RECORDS FOR THE EXERCISE START
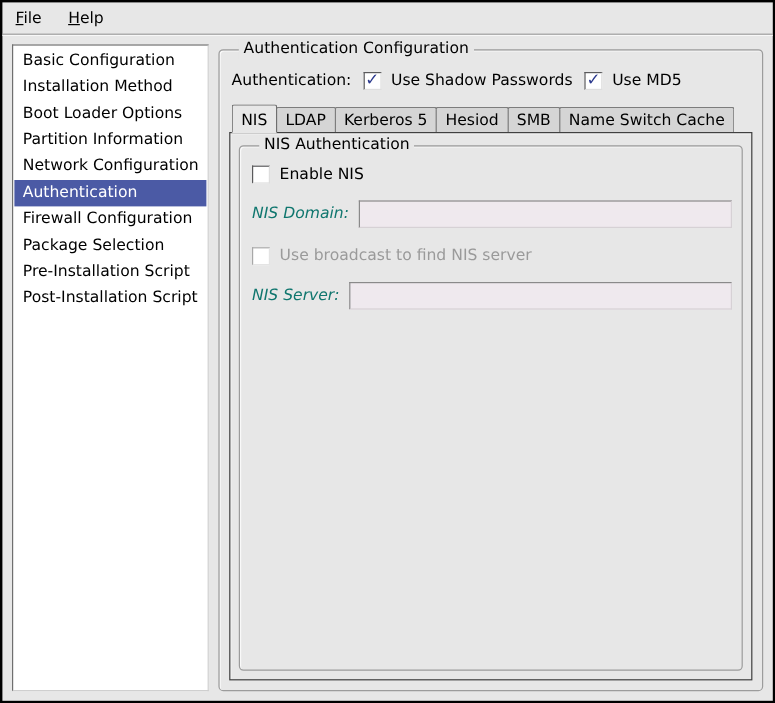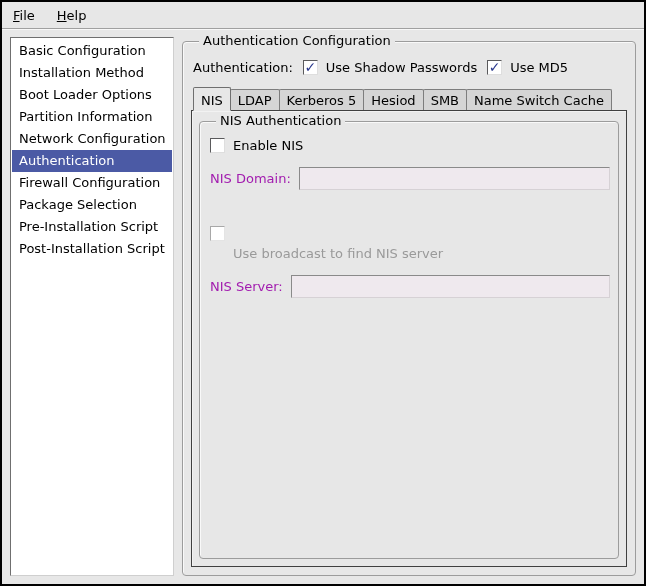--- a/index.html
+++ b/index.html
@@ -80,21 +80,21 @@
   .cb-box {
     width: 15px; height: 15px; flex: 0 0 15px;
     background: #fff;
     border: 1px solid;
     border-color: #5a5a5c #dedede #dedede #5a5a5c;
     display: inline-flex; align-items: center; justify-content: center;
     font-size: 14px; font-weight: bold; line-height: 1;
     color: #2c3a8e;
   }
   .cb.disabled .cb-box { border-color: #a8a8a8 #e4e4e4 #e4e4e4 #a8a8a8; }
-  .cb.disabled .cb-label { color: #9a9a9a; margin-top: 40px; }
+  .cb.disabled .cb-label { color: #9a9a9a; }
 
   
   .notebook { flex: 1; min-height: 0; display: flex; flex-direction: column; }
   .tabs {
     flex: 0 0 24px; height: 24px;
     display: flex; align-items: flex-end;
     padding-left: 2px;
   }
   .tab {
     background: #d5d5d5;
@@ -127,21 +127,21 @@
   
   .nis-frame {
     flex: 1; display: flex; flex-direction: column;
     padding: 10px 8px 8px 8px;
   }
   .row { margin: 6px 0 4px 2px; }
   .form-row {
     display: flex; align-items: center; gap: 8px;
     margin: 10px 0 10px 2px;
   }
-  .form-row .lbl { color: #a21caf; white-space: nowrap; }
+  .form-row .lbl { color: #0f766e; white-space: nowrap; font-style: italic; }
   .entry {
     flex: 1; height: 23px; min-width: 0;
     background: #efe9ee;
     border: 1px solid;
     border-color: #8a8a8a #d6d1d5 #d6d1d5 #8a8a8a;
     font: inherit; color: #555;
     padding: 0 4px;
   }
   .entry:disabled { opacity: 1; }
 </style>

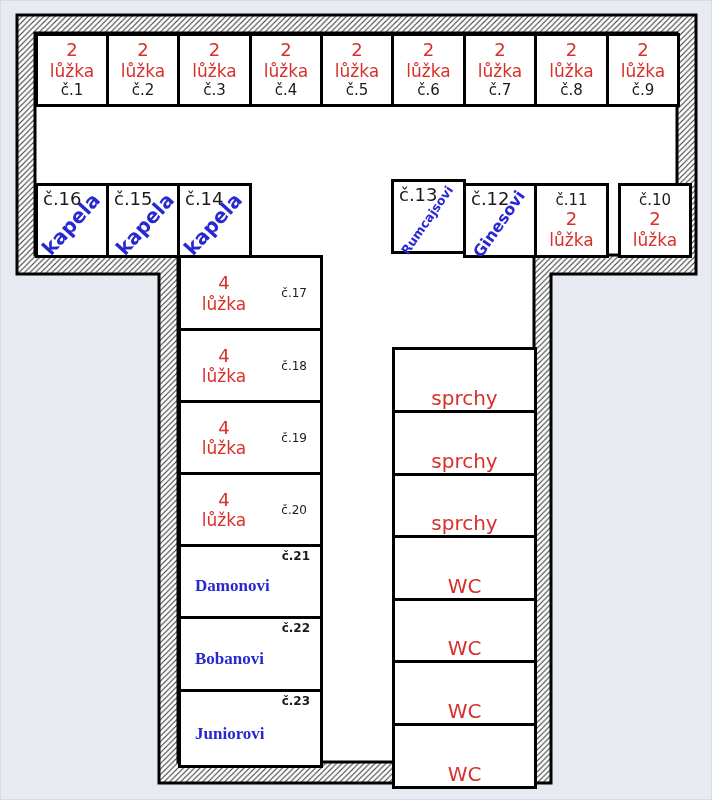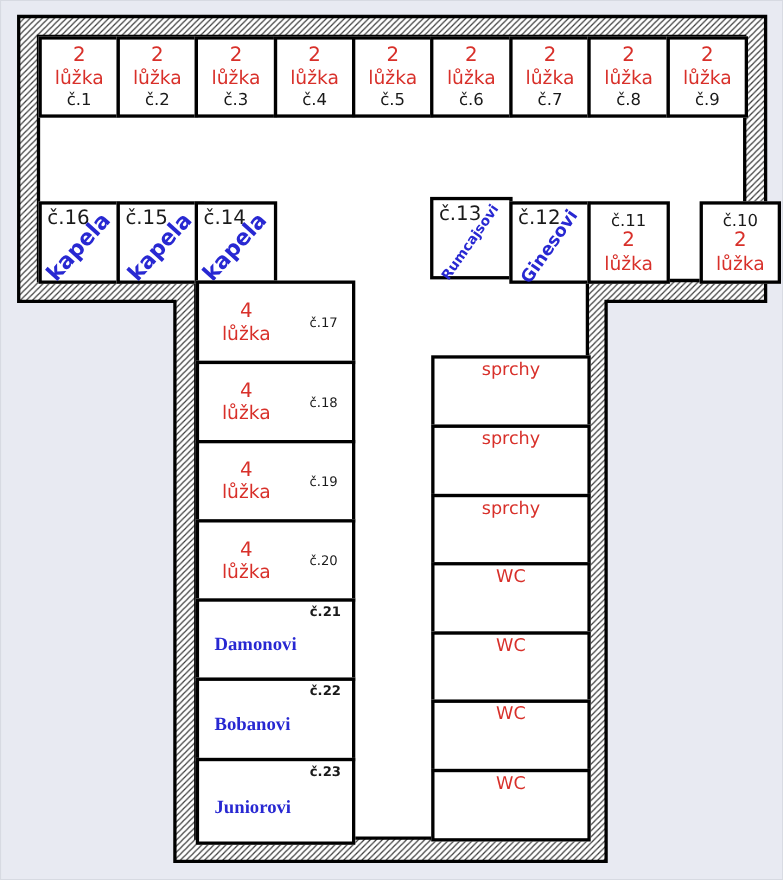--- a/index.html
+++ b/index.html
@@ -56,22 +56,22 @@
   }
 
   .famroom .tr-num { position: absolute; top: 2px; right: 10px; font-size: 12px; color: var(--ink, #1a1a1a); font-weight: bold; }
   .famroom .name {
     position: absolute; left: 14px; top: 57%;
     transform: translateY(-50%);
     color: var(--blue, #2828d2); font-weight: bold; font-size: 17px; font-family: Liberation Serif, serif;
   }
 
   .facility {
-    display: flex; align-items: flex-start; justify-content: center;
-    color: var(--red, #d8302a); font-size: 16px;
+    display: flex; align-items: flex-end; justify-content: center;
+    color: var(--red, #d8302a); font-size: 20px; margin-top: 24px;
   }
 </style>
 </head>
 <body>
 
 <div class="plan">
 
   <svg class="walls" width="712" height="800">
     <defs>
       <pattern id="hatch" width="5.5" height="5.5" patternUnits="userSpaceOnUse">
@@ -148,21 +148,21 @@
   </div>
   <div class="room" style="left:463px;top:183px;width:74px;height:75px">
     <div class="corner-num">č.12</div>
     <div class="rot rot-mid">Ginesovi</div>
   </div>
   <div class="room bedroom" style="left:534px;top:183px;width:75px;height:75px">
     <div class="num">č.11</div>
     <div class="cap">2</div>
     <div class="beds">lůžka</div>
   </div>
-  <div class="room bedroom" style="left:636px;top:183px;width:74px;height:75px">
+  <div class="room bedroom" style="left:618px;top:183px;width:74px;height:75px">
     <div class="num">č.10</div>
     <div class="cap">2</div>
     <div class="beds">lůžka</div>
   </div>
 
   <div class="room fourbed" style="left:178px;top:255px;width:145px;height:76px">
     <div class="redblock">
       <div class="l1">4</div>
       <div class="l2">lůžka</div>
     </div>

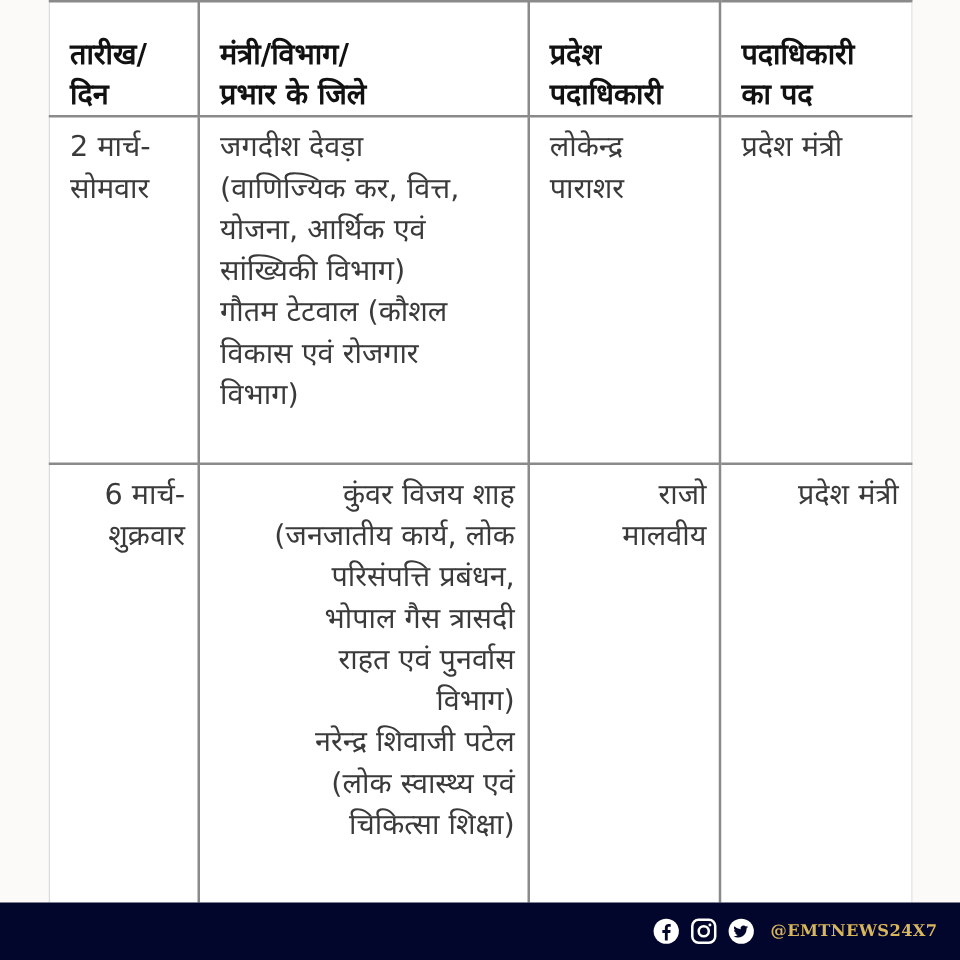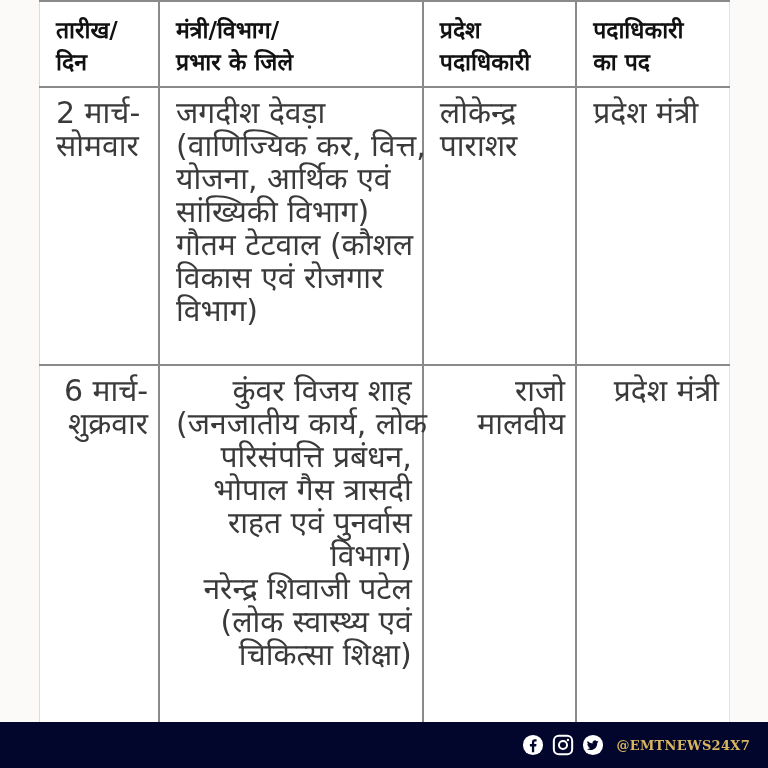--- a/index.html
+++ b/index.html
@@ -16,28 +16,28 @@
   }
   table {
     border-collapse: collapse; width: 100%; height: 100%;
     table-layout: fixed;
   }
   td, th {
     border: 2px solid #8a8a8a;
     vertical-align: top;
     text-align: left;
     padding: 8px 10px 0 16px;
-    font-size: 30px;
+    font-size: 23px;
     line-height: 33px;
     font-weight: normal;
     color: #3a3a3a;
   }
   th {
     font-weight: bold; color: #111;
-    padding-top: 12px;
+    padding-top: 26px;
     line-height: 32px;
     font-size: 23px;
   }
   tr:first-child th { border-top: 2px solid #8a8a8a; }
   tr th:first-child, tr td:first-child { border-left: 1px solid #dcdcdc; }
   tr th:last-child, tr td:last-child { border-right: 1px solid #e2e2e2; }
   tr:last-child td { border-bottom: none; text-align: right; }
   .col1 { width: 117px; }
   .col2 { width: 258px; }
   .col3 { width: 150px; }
RECORDS FOR THE EXERCISE END
▶ _WHAT IS NEEDED_
Find every line of the data that includes the string "weight". Copy each of those lines.

▶ _EXPECTED OUTPUT_
     font-size: 14px; font-weight: bold; line-height: 1;
   .famroom .tr-num { position: absolute; top: 2px; right: 10px; font-size: 12px; color: var(--ink, #1a1a1a); font-weight: bold; }
     color: var(--blue, #2828d2); font-weight: bold; font-size: 17px; font-family: Liberation Serif, serif;
     font-weight: normal;
     font-weight: bold; color: #111;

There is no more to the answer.